Mesajı Okuyun
Old 09-05-2008, 05:25   #23
Av. Muzaffer ERDOĞAN

 
Varsayılan Cezaların yetersizliği ve Türkiye'de hukukçu olmak

Ben de Türkiye'de cezaların hafif olmadığı ve cezanın ağırlaştırılımasının suça engel olmayacağı kanısını taşıyorum.

Cezanın hafif olmadığı yargısı okuduğum bir yazı nedeni ile aklımda kalmış. Doğrulayamam. Ama örneğin adam öldürme suçu için hangi ülkede ne ceza verildiği kolaylıkla bulunabilir.

Cezaların ağırlaştırılmasının suç işlenmesine engel olacağı şeklindeki düşünceme gelince:

Türkiye 2001 de bir kriz yaşadı, işsizlik arttı bazı işçilerin ücretlerinde azalmaya gidildi.

Yeni bir ceza yasası hazırlandı ertelemelerden sonra yürürlüğe girdi. Bu yasa ile bir çok fiil eskisine göre daha ağır cezalarla müeyyilendirildi. Zamanaşımı süreleri uzatıldı.

Yasada tutuklamanın koşulları da var. 6 yıldan az cezayı gerektiren...

Bir dönem bir arkadaşımız meslekten yasaklandığı için onun davalarına baktım. Bir çok hırsızlık olayı. Hepsi de tutuklanıyor. Yasaya aykırı diyorum dinleyen yok. Yani tutuklama ceza olarak kullanılıyor. İlk duruşmada da tutklulukları kaldırılıyor.

Diğer yandan bakıyorsunuz bu adamın ya da kadının ilk gelişi değil, süren 20 davası var.

Cezaların ağırlaşması ya da tutuklamalar suç oranını azalttı mı? Hayır. Suç oranı yükseliyor.

Şimdilerde suçlarda özellikle hırsızlık suçlerında çocukların kullanılması oldukça arttı. Ne yapacağız. Cezaları artırıp bu çocukların sokağa çıkmalarına engel mi olacağız.

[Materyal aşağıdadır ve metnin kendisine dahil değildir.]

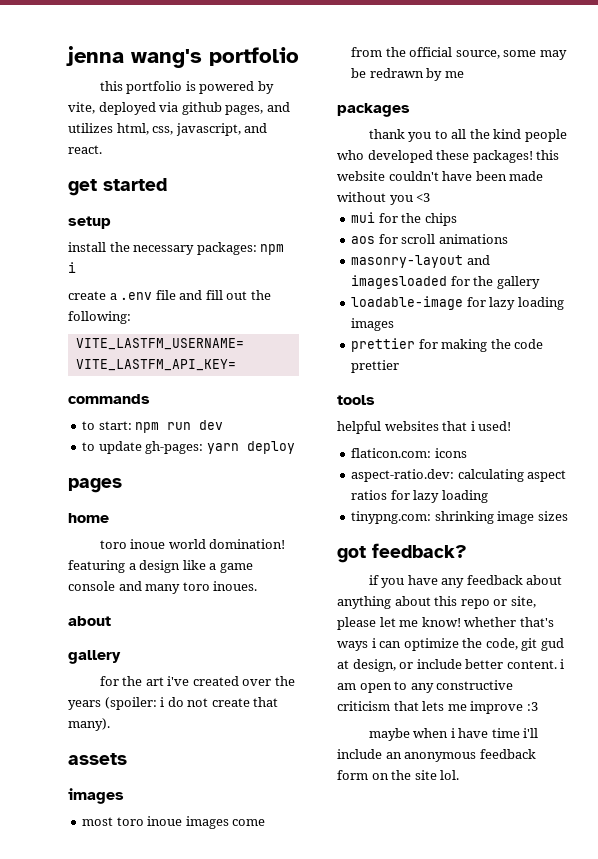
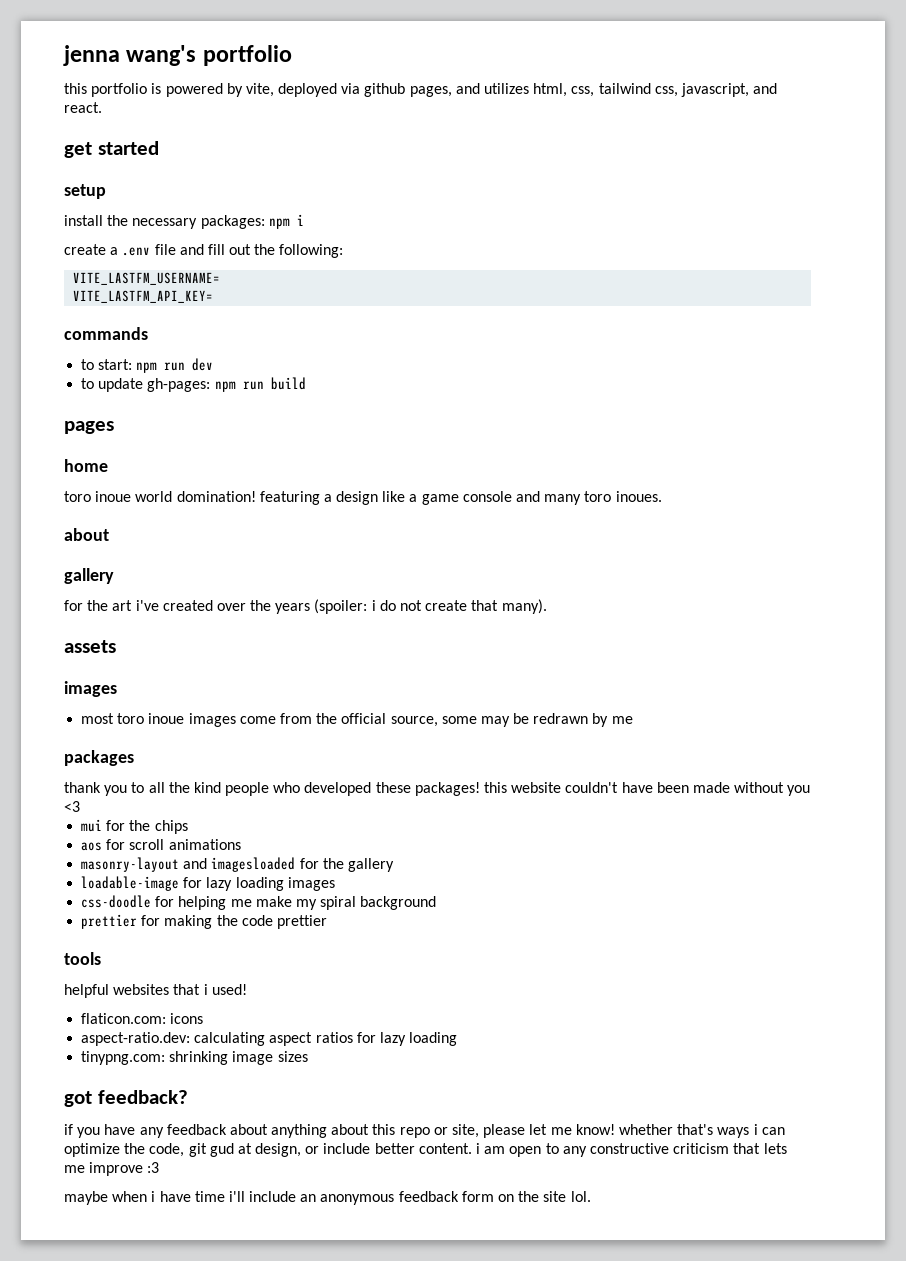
- this portfolio is powered by vite, deployed via github pages, and utilizes html, css, javascript, and react.
+ this portfolio is powered by vite, deployed via github pages, and utilizes html, css, tailwind css, javascript, and react.
- to update gh-pages: yarn deploy
+ to update gh-pages: npm run build
+ css-doodle for helping me make my spiral background

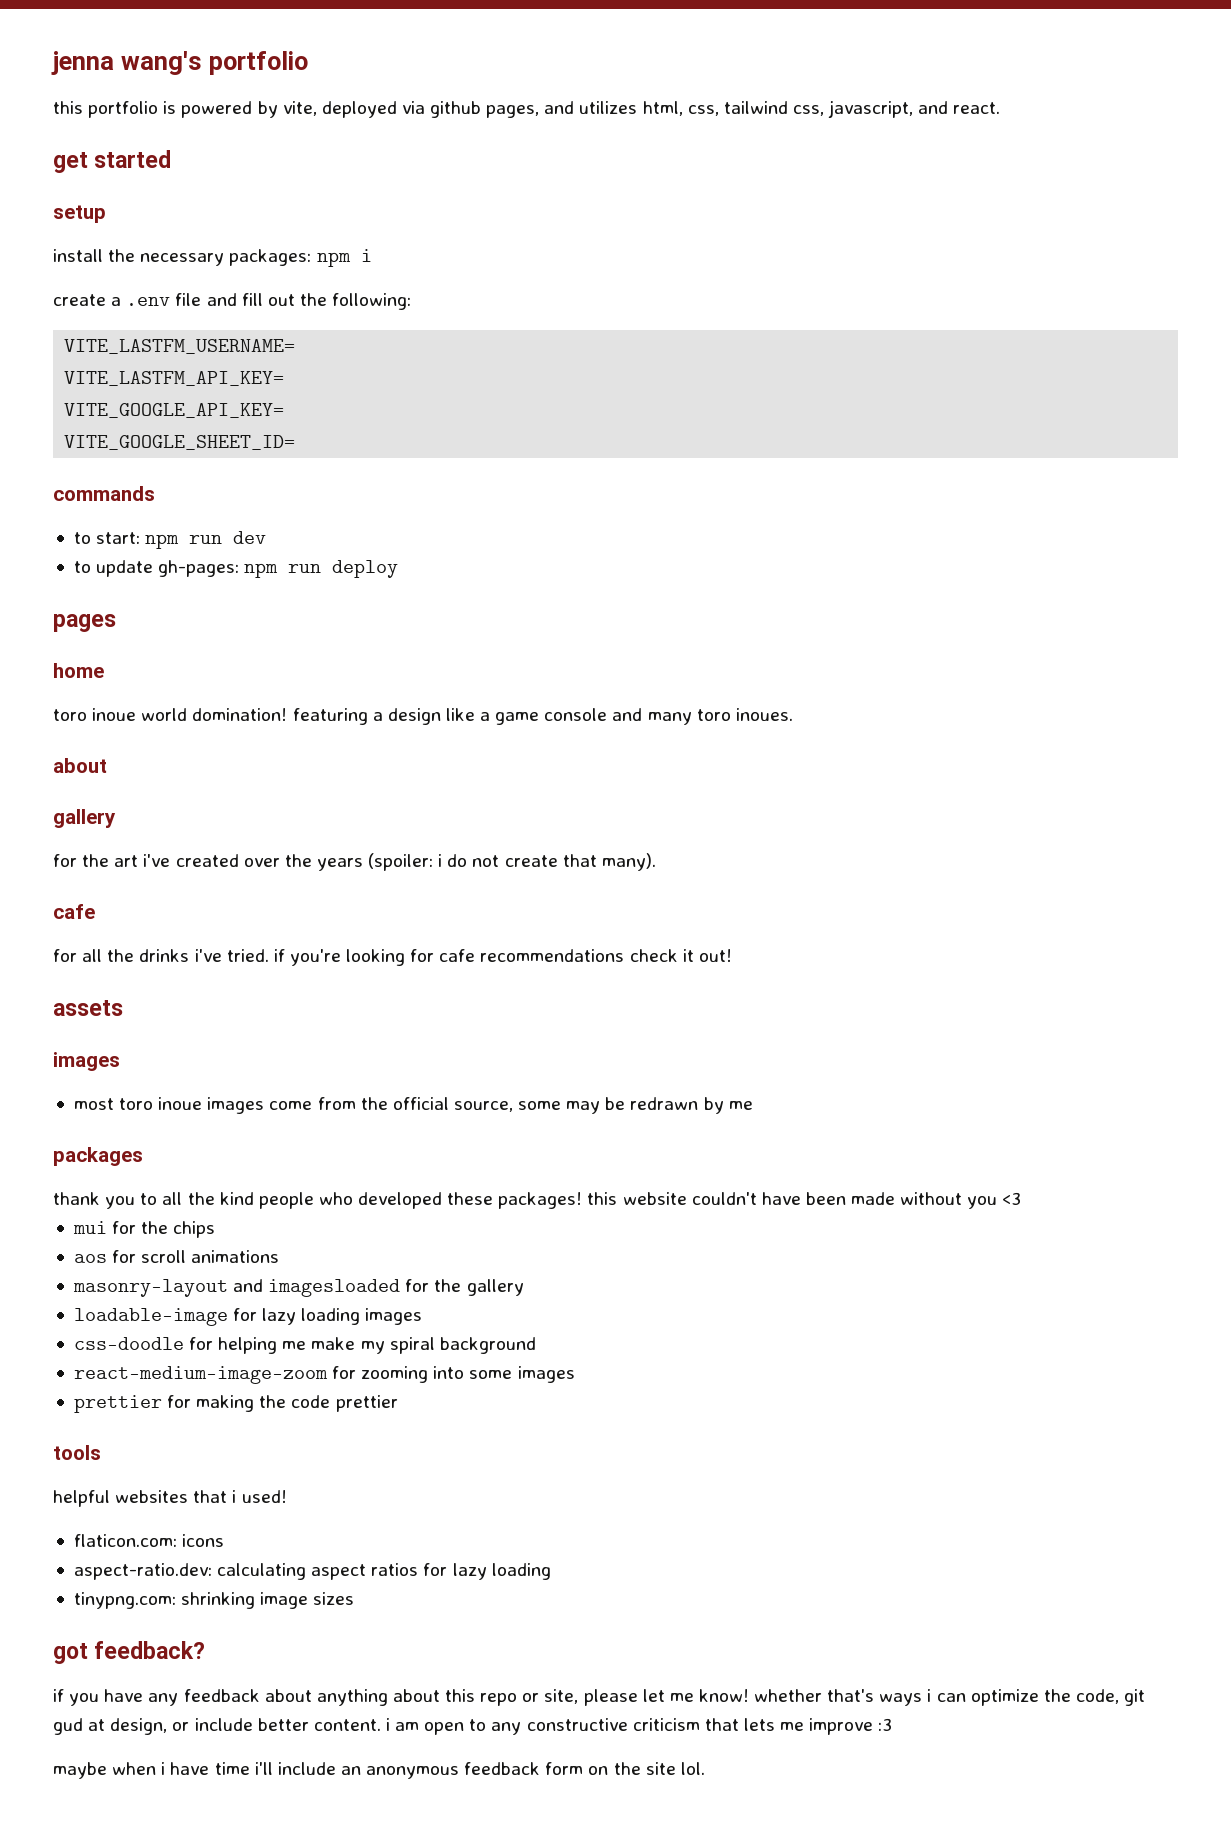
+ VITE_GOOGLE_API_KEY=
+ VITE_GOOGLE_SHEET_ID=
- to update gh-pages: npm run build
+ to update gh-pages: npm run deploy
  for the art i've created over the years (spoiler: i do not create that many).
+ cafe
+ for all the drinks i've tried. if you're looking for cafe recommendations check it out!
+ react-medium-image-zoom for zooming into some images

Bir söylem vardır. Tecavüz suçlularına cezaevlerinde tecavüz edilirmiş. Bu yeni bir suç değil mi? bunu cezanın ağırlaştırılması olarak kabul edebilir miyiz?

Sorun suçun kaynağını kurutabilmekte. Hukukçu burada ne yapabilir? Koridor hukukçusu açısından aklıma birşey gelmiyor. Sistem yasaları koyuyor, koridor hukukçusu da bu yasalar içinde elinden geleni yapmaya çalışıyor.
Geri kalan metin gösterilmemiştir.